By DPA,
Islamabad : The Taliban suspended talks with the government Monday as paramilitary troops pushed deeper into Pakistan’s restive north-western region, killing at least 20 militants, officials said.
The Frontier Corps launched an offensive in Lower Dir district of the North West Frontier Province (NWFP) early Sunday after the Taliban began extending their authority in the region which was placed under Islamic sharia law this month as part of a peace pact.
“No peace negotiations will take place with the (NWFP) government until a halt in the Dir operation,” said Amir Izzat Khan, a spokesman for hardline cleric Sufi Mohammad, who brokered the agreement in February to end the Taliban insurgency in return for Islamic courts.
Khan explained the peace agreement was still intact and that talks will resume when the operation is halted.
The Pakistani military said the assault was launched at the request of the regional government and residents of Dir, which is also the home district of Mohammad.
Khan said the military operation had left the cleric stranded in his village, adding that there was no contact between them.
According to media reports, Dir’s telecommunication network, both cellular and landline, had been jammed.
On Monday, Pakistan Army helicopter gunships and Frontier Corps troops engaged suspected militant hideouts in the Maidan area of Dir district, killing at least 20 insurgents.
“Search and cordon operations are continuing in the area to capture or flush out the militants,” the military said in a statement.
Security forces killed another 26 militants Sunday during fighting concentrated around the Islampura and Lal Qila areas. An important Taliban commander, Qari Shahid, was among the dead.
One soldier was also killed during an ambush, which left four more Frontier Corps personnel wounded.
The fighting forced hundreds of families to leave Dir for safer places in the neighbouring districts.
The regional government in NWFP maintained the security forces were not carrying out any major operation.
“They are only retaliating to the Taliban strikes on security agencies,” said provincial Information Minister Mian Iftikhar Hussain.
“If the other side (Taliban) don’t do anything, there will be no action from our side,” he said.

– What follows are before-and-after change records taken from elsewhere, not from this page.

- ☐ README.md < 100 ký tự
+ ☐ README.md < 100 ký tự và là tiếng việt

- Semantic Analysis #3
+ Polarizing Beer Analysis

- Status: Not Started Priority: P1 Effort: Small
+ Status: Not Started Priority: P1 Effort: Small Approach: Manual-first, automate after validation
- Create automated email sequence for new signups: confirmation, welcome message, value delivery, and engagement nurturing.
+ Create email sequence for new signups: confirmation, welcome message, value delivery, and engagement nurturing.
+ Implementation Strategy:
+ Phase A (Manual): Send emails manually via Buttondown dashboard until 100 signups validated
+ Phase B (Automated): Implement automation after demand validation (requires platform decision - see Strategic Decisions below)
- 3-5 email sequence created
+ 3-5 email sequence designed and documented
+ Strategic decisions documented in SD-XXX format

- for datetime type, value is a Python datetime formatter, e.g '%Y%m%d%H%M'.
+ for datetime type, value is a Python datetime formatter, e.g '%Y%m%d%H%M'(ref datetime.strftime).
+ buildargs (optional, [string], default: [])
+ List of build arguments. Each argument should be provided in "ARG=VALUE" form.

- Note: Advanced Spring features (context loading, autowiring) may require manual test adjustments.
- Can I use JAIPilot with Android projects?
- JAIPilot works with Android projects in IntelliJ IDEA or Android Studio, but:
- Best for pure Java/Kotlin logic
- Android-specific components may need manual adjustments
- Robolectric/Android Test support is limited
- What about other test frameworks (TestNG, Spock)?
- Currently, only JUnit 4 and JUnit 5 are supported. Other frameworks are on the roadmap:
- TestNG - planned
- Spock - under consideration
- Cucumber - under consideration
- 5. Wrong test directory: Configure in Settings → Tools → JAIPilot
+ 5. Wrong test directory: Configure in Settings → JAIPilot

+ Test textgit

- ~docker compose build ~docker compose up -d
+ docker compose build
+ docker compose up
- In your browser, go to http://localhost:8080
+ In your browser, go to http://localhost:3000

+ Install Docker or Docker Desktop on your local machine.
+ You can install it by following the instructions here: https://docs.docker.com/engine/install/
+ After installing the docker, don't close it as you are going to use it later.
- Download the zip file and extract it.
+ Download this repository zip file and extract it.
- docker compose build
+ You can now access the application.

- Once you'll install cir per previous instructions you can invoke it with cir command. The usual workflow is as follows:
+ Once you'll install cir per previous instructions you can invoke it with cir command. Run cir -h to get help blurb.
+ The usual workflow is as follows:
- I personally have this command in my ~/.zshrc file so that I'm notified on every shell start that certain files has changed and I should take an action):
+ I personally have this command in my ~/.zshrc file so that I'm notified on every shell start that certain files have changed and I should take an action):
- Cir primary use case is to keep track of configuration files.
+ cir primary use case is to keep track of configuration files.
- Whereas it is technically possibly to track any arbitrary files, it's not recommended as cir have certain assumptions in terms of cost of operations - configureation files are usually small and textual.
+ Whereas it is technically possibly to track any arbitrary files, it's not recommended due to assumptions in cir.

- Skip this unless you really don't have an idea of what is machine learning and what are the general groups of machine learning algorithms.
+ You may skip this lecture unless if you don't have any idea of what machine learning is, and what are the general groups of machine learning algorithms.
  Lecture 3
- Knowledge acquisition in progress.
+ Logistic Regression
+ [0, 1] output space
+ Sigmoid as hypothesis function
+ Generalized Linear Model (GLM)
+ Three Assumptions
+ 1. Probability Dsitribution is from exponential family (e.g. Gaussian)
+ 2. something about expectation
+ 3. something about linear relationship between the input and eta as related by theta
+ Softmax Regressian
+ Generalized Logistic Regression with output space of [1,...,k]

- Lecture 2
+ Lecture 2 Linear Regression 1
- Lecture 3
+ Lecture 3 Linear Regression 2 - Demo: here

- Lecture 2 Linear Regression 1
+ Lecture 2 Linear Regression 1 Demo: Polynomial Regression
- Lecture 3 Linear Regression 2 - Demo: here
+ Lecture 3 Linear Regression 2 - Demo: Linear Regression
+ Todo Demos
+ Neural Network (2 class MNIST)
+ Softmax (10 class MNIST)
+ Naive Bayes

The security situation in the region deteriorated last week when militants from the restive Swat district took control of adjoining Buner district, just 100 km from the capital Islamabad.
Though the insurgents later announced a withdrawal, authorities and locals in Buner say scores of militants, including some Al Qaeda fighters, were still present in the district.
Western pressure has mounted on Islamabad to act against the Taliban, who have refused to disarm as agreed under the peace pact.
Pakistan remains indecisive on whether to go all out against the Taliban, who pose a great threat to the country’s stability.
A Taliban spokesman vowed to spread their influence across the country as he condemned the Lower Dir operation.
“The more they try to press us, the more we will spread in Pakistan, and one day we will touch the last corner of Pakistan,” said Muslim Khan.
“Everyone in Pakistan needs our ideology,” he said.